§ What you should do: The pictures do not go in the copy. Reproduce the rest of the entries exactly.

━━ Data to examine

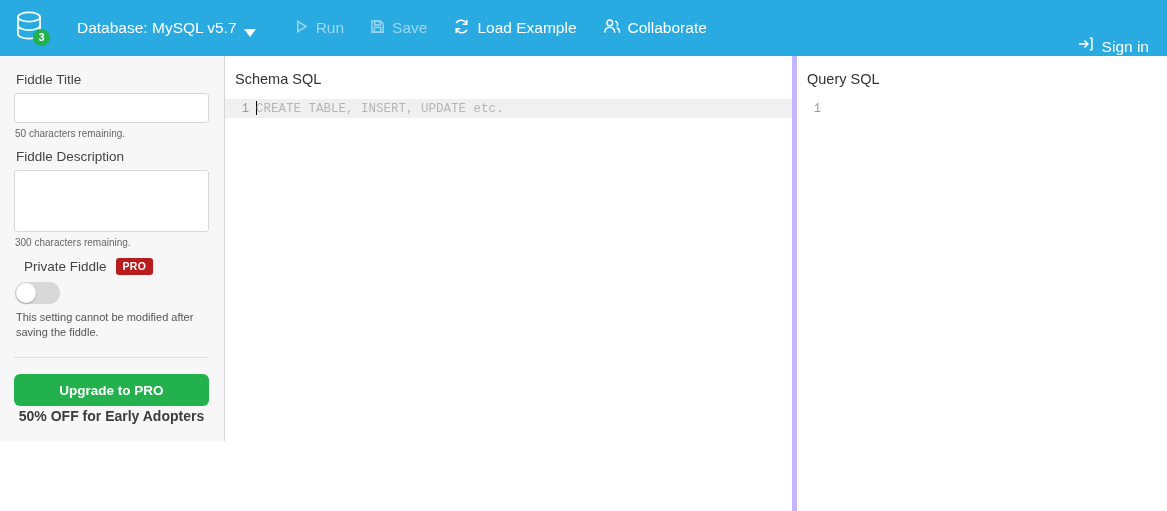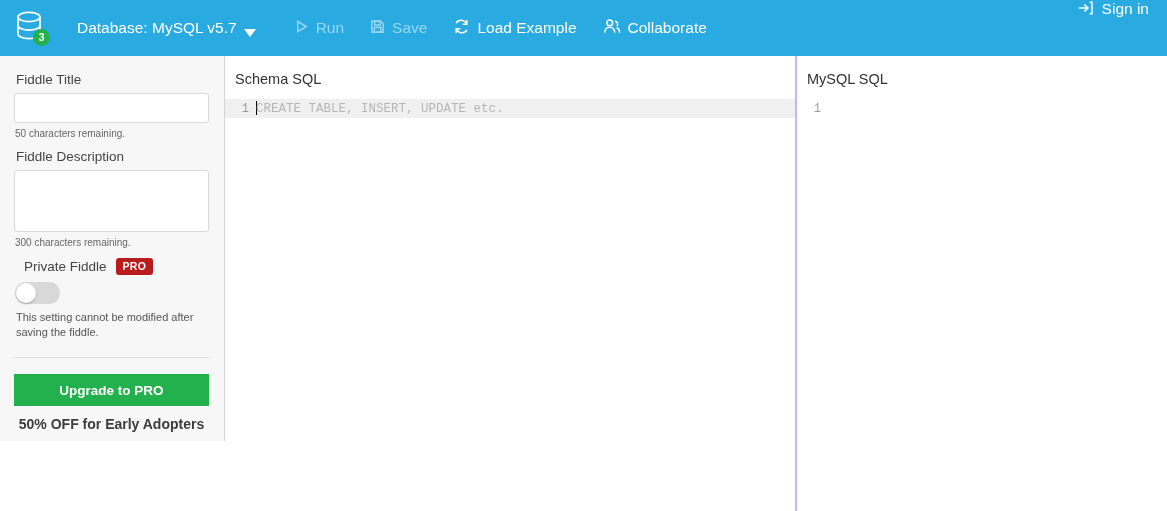"Sign in" .signin { align-items: flex-start -> flex-end }
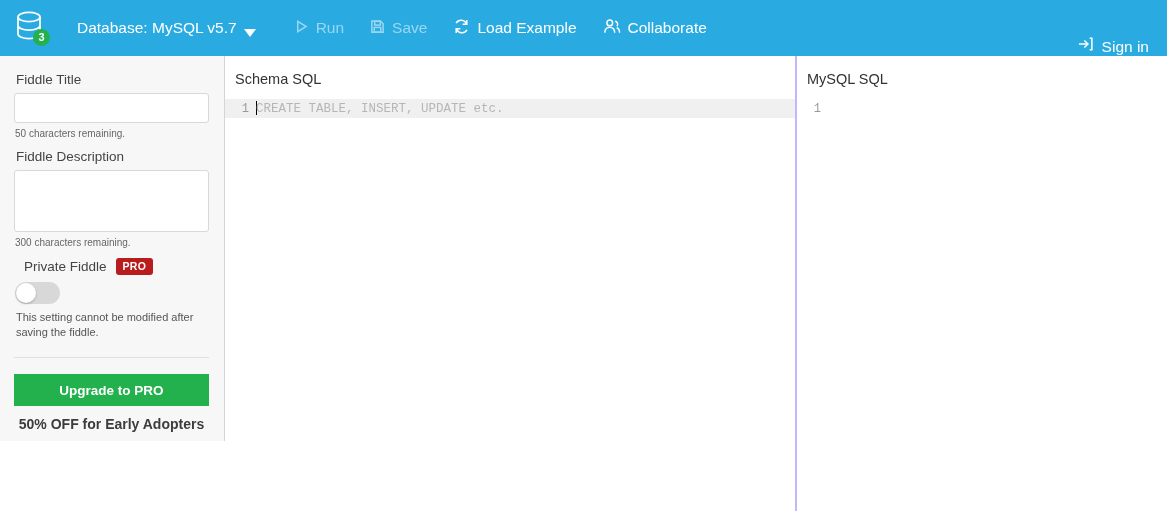"Schema SQL" .pane-schema { border-right: 2px solid #c4b5fd -> 5px solid #c4b5fd }
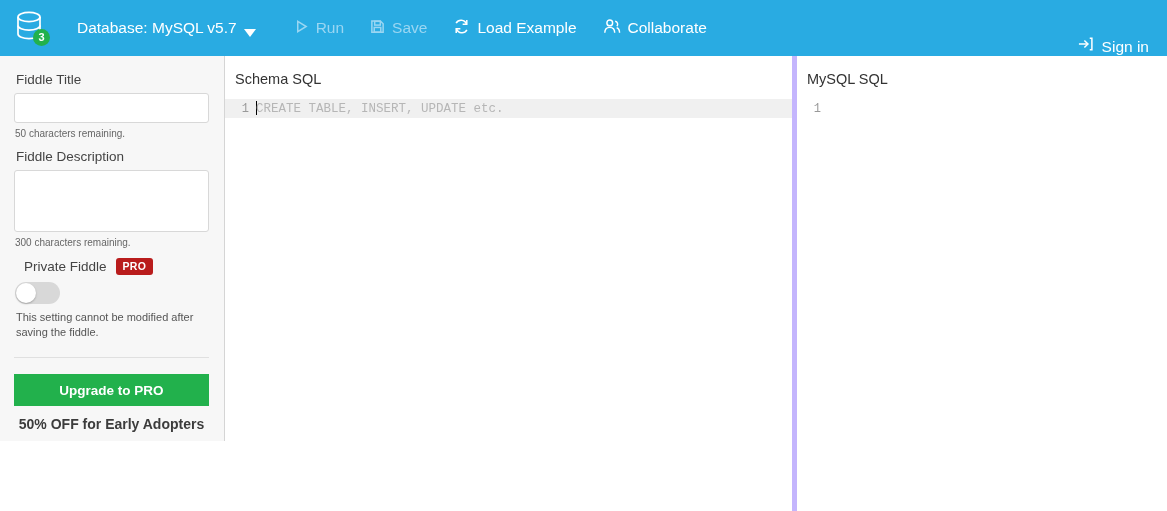"MySQL SQL" div.pane-title { text: MySQL -> Query }
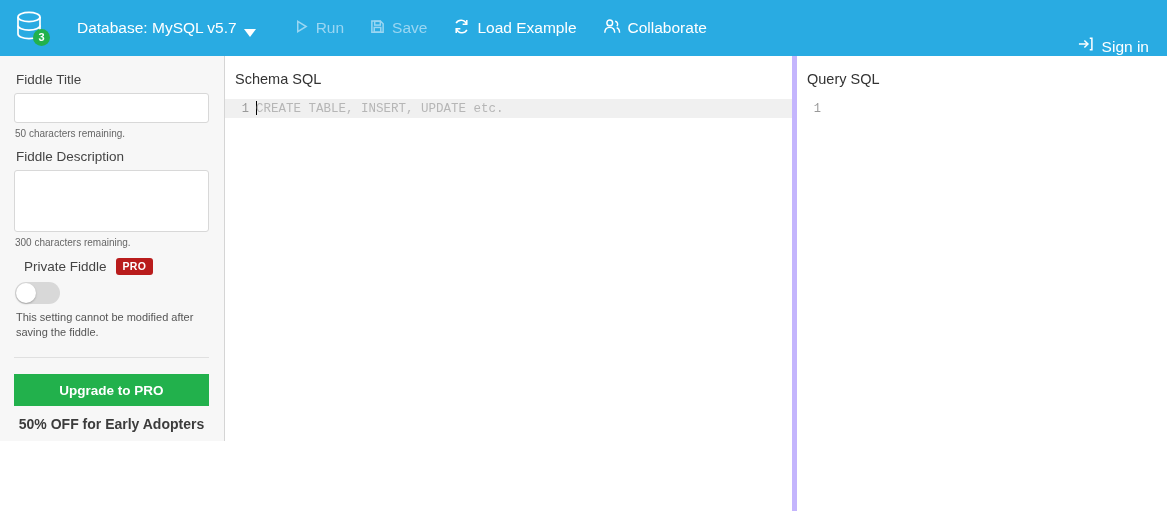"Upgrade to PRO" .upgrade-btn { border-radius: 0 -> 6px }
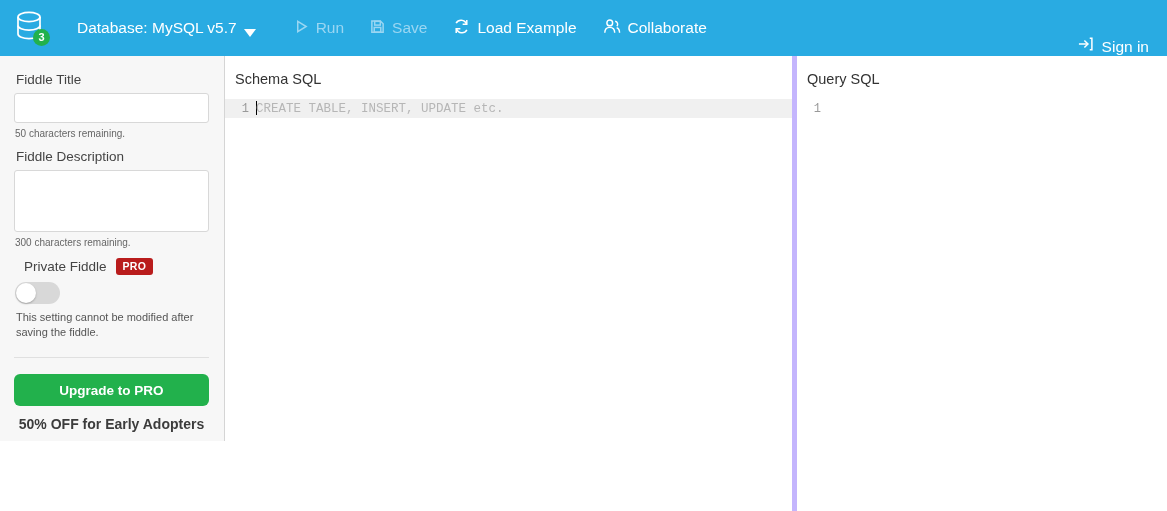"50% OFF for Early Adopters" .offer-text { margin-top: 10px -> 2px }
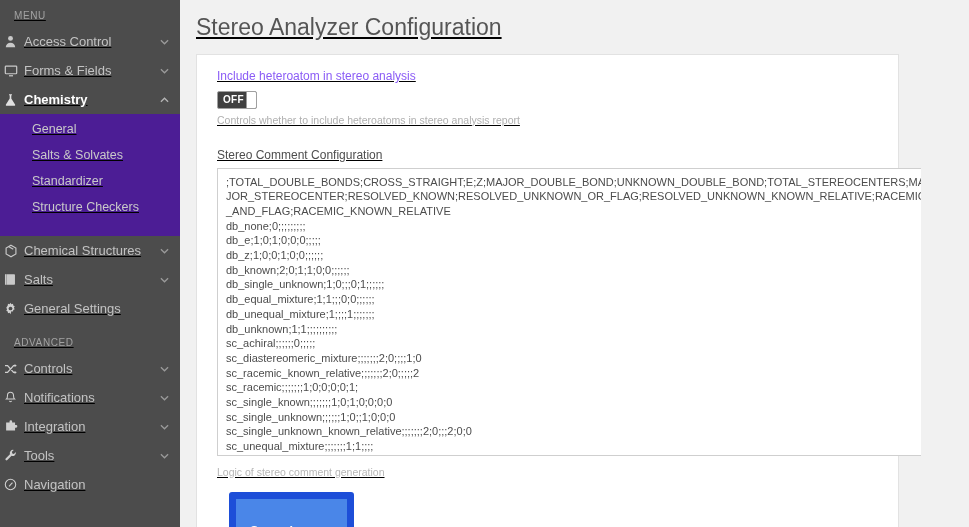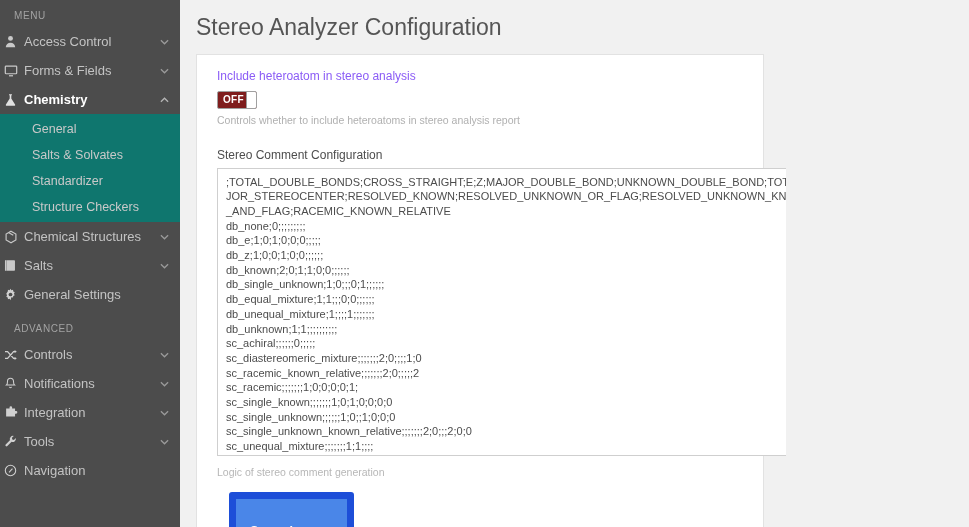"MENU" .app { text-decoration: none -> underline; width: 786px -> 921px }
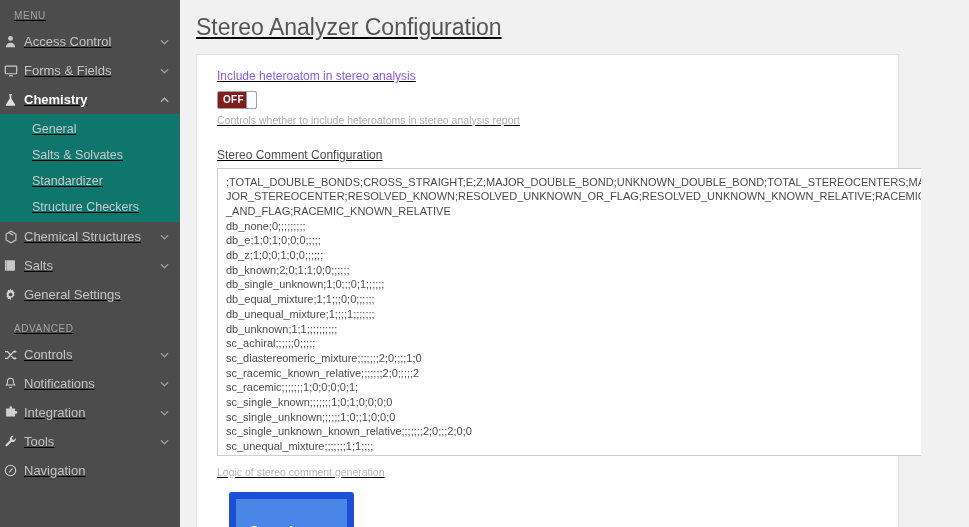"OFF" .toggle { background: #7f1d1d -> #404040 }
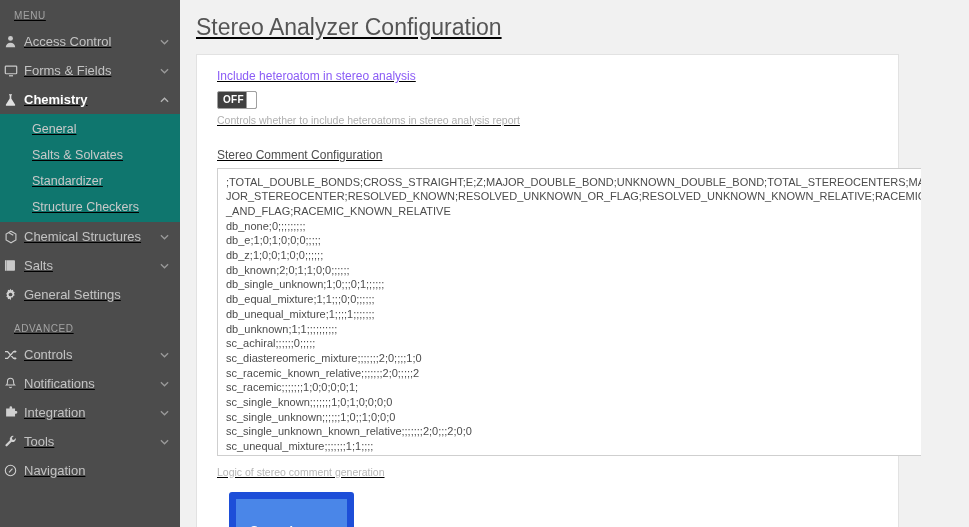"General" .submenu { background: #0f766e -> #4c1d95; padding: 2px 0 2px 0 -> 2px 0 16px 0 }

━━━━

§ Output of the task:
"Sign in" .signin { align-items: flex-start -> flex-end }
"Schema SQL" .pane-schema { border-right: 2px solid #c4b5fd -> 5px solid #c4b5fd }
"MySQL SQL" div.pane-title { text: MySQL -> Query }
"Upgrade to PRO" .upgrade-btn { border-radius: 0 -> 6px }
"50% OFF for Early Adopters" .offer-text { margin-top: 10px -> 2px }
"MENU" .app { text-decoration: none -> underline; width: 786px -> 921px }
"OFF" .toggle { background: #7f1d1d -> #404040 }
"General" .submenu { background: #0f766e -> #4c1d95; padding: 2px 0 2px 0 -> 2px 0 16px 0 }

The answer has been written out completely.